The New Jersey Council on Local Mandates (Council) invalidated the
MVRS installation mandate, finding that the surcharge was wholly insufficient
to cover the cost of installing MVRS in new municipal police vehicles. The
Council also purported to "render nugatory" the DWI surcharge. Plaintiffs
allege they and other class members are entitled to a refund of surcharges
imposed on them in light of the Council's decision.

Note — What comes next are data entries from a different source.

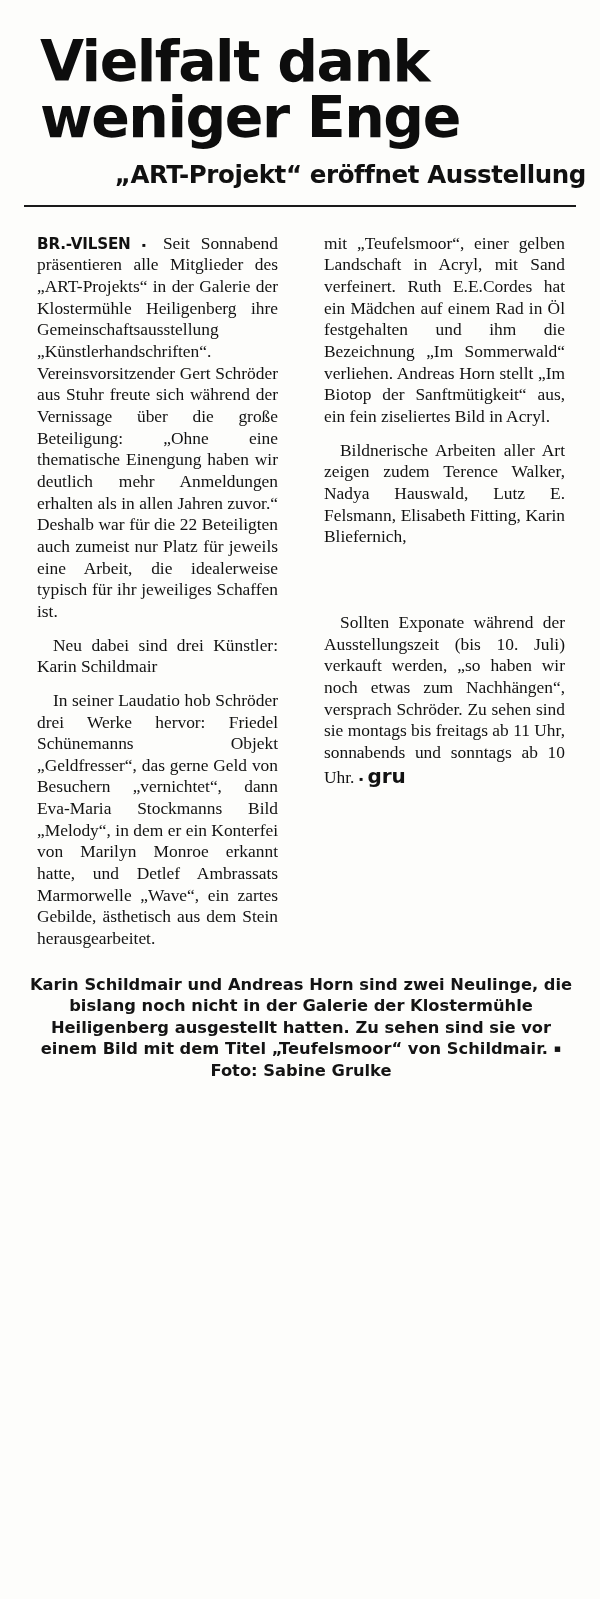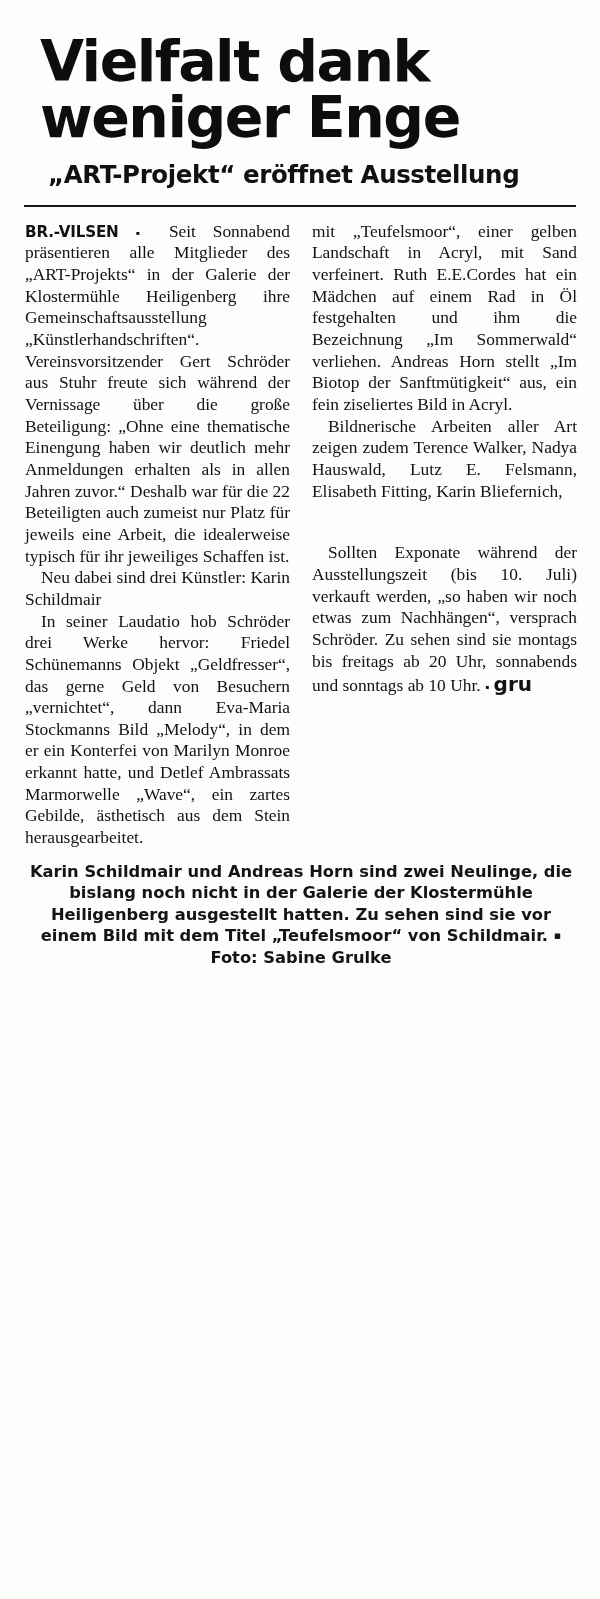--- a/index.html
+++ b/index.html
@@ -36,20 +36,21 @@
   .headline .l2 {
     display: block;
   }
   .subhead {
     font-family: "DejaVu Sans", sans-serif;
     font-weight: bold;
     font-size: 24.5px;
     color: #111111;
     margin: 14px 0 0 26px;
     letter-spacing: -0.4px;
+    text-align: right;
   }
   .rule {
     height: 2px;
     background: #1a1a1a;
     margin: 16px 2px 0 2px;
     width: 552px;
   }
   .columns {
     display: flex;
     gap: 22px;
@@ -59,21 +60,21 @@
   .col {
     width: 265px;
     font-size: 17.4px;
     line-height: 1.245;
     text-align: justify;
     text-justify: inter-word;
     hyphens: manual;
     color: #121212;
   }
   .col p {
-    margin: 0;
+    margin: 12px;
   }
   .col p.indent {
     text-indent: 16px;
   }
   .dateline {
     font-family: "DejaVu Sans", sans-serif;
     font-weight: bold;
     font-size: 15.2px;
     letter-spacing: -0.2px;
   }
@@ -239,21 +240,21 @@
     <div class="col">
       <p><span class="dateline">BR.-VILSEN</span> <span class="bullet">▪</span> <span>Seit Sonnabend präsentieren alle Mitglieder des „ART-Projekts“ in der Galerie der Klostermühle Heiligenberg ihre Gemeinschaftsausstellung „Künstlerhandschriften“. Vereinsvorsitzender Gert Schröder aus Stuhr freute sich während der Vernissage über die große Beteiligung: „Ohne eine thematische Einengung haben wir deutlich mehr Anmeldungen erhalten als in allen Jahren zuvor.“ Deshalb war für die 22 Beteiligten auch zumeist nur Platz für jeweils eine Arbeit, die idealerweise typisch für ihr jeweiliges Schaffen ist.</span></p>
       <p class="indent"><span>Neu dabei sind drei Künstler: Karin Schildmair</span></p>
       <p class="indent"><span>In seiner Laudatio hob Schröder drei Werke hervor: Friedel Schünemanns Objekt „Geldfresser“, das gerne Geld von Besuchern „vernichtet“, dann Eva-Maria Stockmanns Bild „Melody“, in dem er ein Konterfei von Marilyn Monroe erkannt hatte, und Detlef Ambrassats Marmorwelle „Wave“, ein zartes Gebilde, ästhetisch aus dem Stein herausgearbeitet.</span></p>
     </div>
 
     <div class="col">
       <p><span>mit „Teufelsmoor“, einer gelben Landschaft in Acryl, mit Sand verfeinert. Ruth E.E.Cordes hat ein Mädchen auf einem Rad in Öl festgehalten und ihm die Bezeichnung „Im Sommerwald“ verliehen. Andreas Horn stellt „Im Biotop der Sanftmütigkeit“ aus, ein fein ziseliertes Bild in Acryl.</span></p>
       <p class="indent"><span>Bildnerische Arbeiten aller Art zeigen zudem Terence Walker, Nadya Hauswald, Lutz E. Felsmann, Elisabeth Fitting, Karin Bliefernich,</span></p>
       <div class="spacer-block"></div>
-      <p class="indent"><span>Sollten Exponate während der Ausstellungszeit (bis 10. Juli) verkauft werden, „so haben wir noch etwas zum Nachhängen“, versprach Schröder. Zu sehen sind sie montags bis freitags ab 20 Uhr, sonnabends und sonntags ab 10 Uhr.</span> <span class="bullet">▪</span> <span class="kicker-end">gru</span></p>
+      <p class="indent"><span>Sollten Exponate während der Ausstellungszeit (bis 10. Juli) verkauft werden, „so haben wir noch etwas zum Nachhängen“, versprach Schröder. Zu sehen sind sie montags bis freitags ab 11 Uhr, sonnabends und sonntags ab 10 Uhr.</span> <span class="bullet">▪</span> <span class="kicker-end">gru</span></p>
     </div>
 
   </div>
 
 
   <div class="caption">
     <span>Karin Schildmair und Andreas Horn sind zwei Neulinge, die bislang noch nicht in der Galerie der Klostermühle Heiligenberg ausgestellt hatten. Zu sehen sind sie vor einem Bild mit dem Titel „Teufelsmoor“ von Schildmair.</span>
     <span class="credit-bullet">▪</span>
     <span>Foto: Sabine Grulke</span>
   </div>

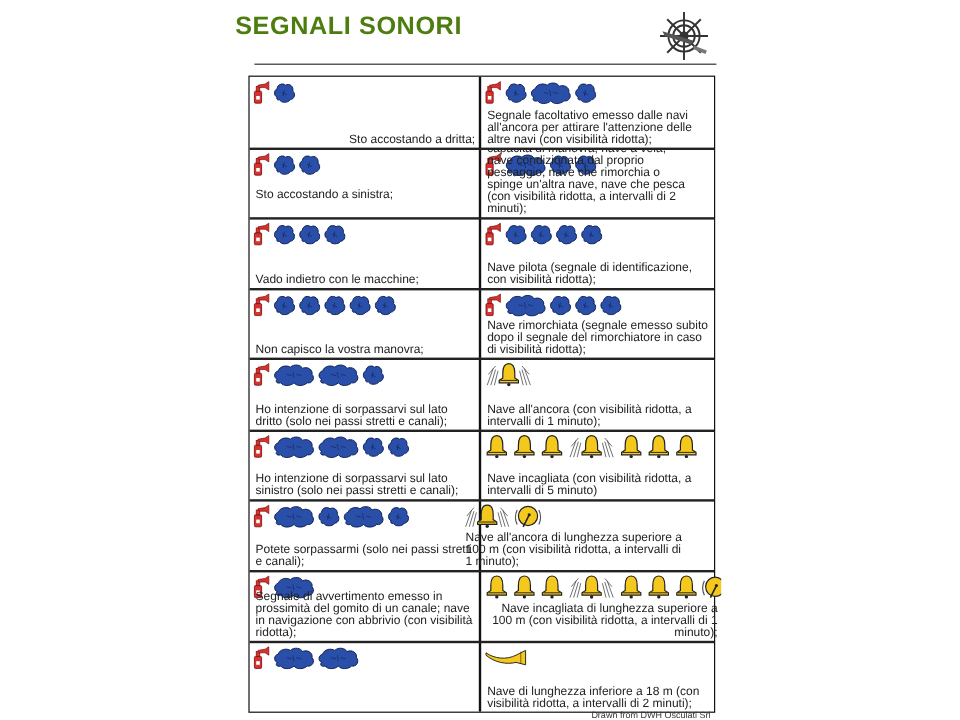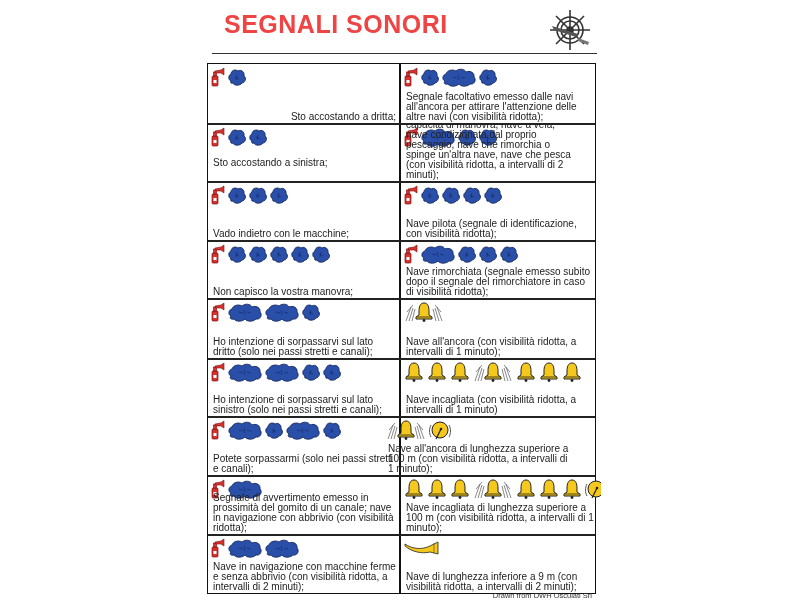--- a/index.html
+++ b/index.html
@@ -1,19 +1,19 @@
 <!DOCTYPE html>
 <html><head>
 <meta charset="utf-8">
 <style>
   html, body { margin: 0; padding: 0; background: #ffffff; }
   body { width: 800px; height: 600px; position: relative; overflow: hidden;
          font-family: "Liberation Sans", sans-serif; color: #1a1a1a; }
-  .title { position: absolute; left: 224px; top: 10px; font-size: 25px; font-weight: bold;
-           letter-spacing: 0.5px; color: #ef4444; }
+  .title { position: absolute; left: 196px; top: 10px; font-size: 21px; font-weight: bold;
+           letter-spacing: 0.5px; color: #4d7c0f; }
   .logo { position: absolute; left: 548px; top: 8px; width: 44px; height: 44px; }
   .rule { position: absolute; left: 212px; top: 53px; width: 385px; height: 1px; background: #333; }
   .table { position: absolute; left: 207px; top: 63px; width: 389px; height: 531px;
            border: 1.5px solid #111; box-sizing: border-box; }
   .col-div { position: absolute; left: 191px; top: 0; width: 1.5px; height: 100%; background: #111; }
   .cell { position: absolute; box-sizing: border-box; overflow: hidden; }
   .cell .icons { position: absolute; left: 3px; top: 3px; display: flex; align-items: center; gap: 3px; height: 20px; }
   .cell .desc { position: absolute; left: 5px; right: 3px; bottom: 2px; font-size: 10px; line-height: 10px; color: #222; }
   .row-line { position: absolute; left: 0; width: 100%; height: 1.5px; background: #222; }
   .credit { position: absolute; right: 208px; top: 591px; font-size: 7.5px; color: #333; }
@@ -246,21 +246,20 @@
           <svg class="horn">
             <use href="#sym-horn"></use>
           </svg>
           <svg class="cloud-l">
             <use href="#sym-cloud-l"></use>
           </svg>
           <svg class="cloud-l">
             <use href="#sym-cloud-l"></use>
           </svg>
         </div>
-        <div class="desc">Nave in navigazione con macchine ferme e senza abbrivio (con visibilità ridotta, a intervalli di 2 minuti);</div>
       </div>
       <div class="row-line" style="top: 470px;"></div>
       <div class="cell" style="left: 193px; width: 193px; top: 0px; height: 60px;">
         <div class="icons">
           <svg class="horn">
             <use href="#sym-horn"></use>
           </svg>
           <svg class="cloud-s">
             <use href="#sym-cloud-s"></use>
           </svg>
@@ -355,34 +354,34 @@
           <svg class="bell">
             <use href="#sym-bell"></use>
           </svg>
           <svg class="bell">
             <use href="#sym-bell"></use>
           </svg>
           <svg class="bell">
             <use href="#sym-bell"></use>
           </svg>
         </div>
-        <div class="desc">Nave incagliata (con visibilità ridotta, a intervalli di 1 minuto)</div>
+        <div class="desc">Nave incagliata (con visibilità ridotta, a intervalli di 5 minuto)</div>
       </div>
       <div class="cell" style="left: 175px; width: 193px; top: 353px; height: 59px; padding-left: 24px;">
         <div class="icons">
           <svg class="bellw">
             <use href="#sym-bellw"></use>
           </svg>
           <svg class="gong">
             <use href="#sym-gong"></use>
           </svg>
         </div>
         <div class="desc">Nave all'ancora di lunghezza superiore a 100 m (con visibilità ridotta, a intervalli  di 1 minuto);</div>
       </div>
-      <div class="cell" style="left: 193px; width: 200px; top: 412px; height: 59px;">
+      <div class="cell" style="left: 193px; width: 200px; top: 412px; height: 59px; text-align: right;">
         <div class="icons">
           <svg class="bell">
             <use href="#sym-bell"></use>
           </svg>
           <svg class="bell">
             <use href="#sym-bell"></use>
           </svg>
           <svg class="bell">
             <use href="#sym-bell"></use>
           </svg>
@@ -403,18 +402,18 @@
           </svg>
         </div>
         <div class="desc">Nave incagliata di lunghezza superiore a 100 m (con visibilità ridotta, a intervalli di 1 minuto);</div>
       </div>
       <div class="cell" style="left: 193px; width: 193px; top: 471px; height: 59px;">
         <div class="icons">
           <svg class="ahorn">
             <use href="#sym-ahorn"></use>
           </svg>
         </div>
-        <div class="desc">Nave di lunghezza inferiore a 9 m (con visibilità ridotta, a intervalli di 2 minuti);</div>
+        <div class="desc">Nave di lunghezza inferiore a 18 m (con visibilità ridotta, a intervalli di 2 minuti);</div>
       </div>
     </div>
 </div>
 
 <div class="credit">Drawn from DWH Osculati Srl</div>
 
 </body></html>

A-2319-22 3 While the Council had the constitutional authority to invalidate the MVRS
installation mandate, we conclude it exceeded its authority when it purported to
invalidate the legislatively-designated funding source for the mandate. In
addition, we conclude the Council does not have the authority to invalidate a
legislatively-approved sanction for a quasi-criminal conviction. We therefore
hold that the surcharge remains a sanction for DWI and a source of funding in
those instances where municipalities elect to install MVRS in new police
vehicles. Because plaintiffs are not entitled to a refund of the surcharges they
paid, we affirm the trial court orders on appeal.
I.
In 2014, the Legislature enacted N.J.S.A. 40A:14-118.1, which provides
that "[e]very new or used municipal police vehicle purchased, leased, or
otherwise acquired on or after [March 1, 2015] which is primarily used for traffic
stops shall be equipped with [MVRS]." At the time of the enactment of N.J.S.A.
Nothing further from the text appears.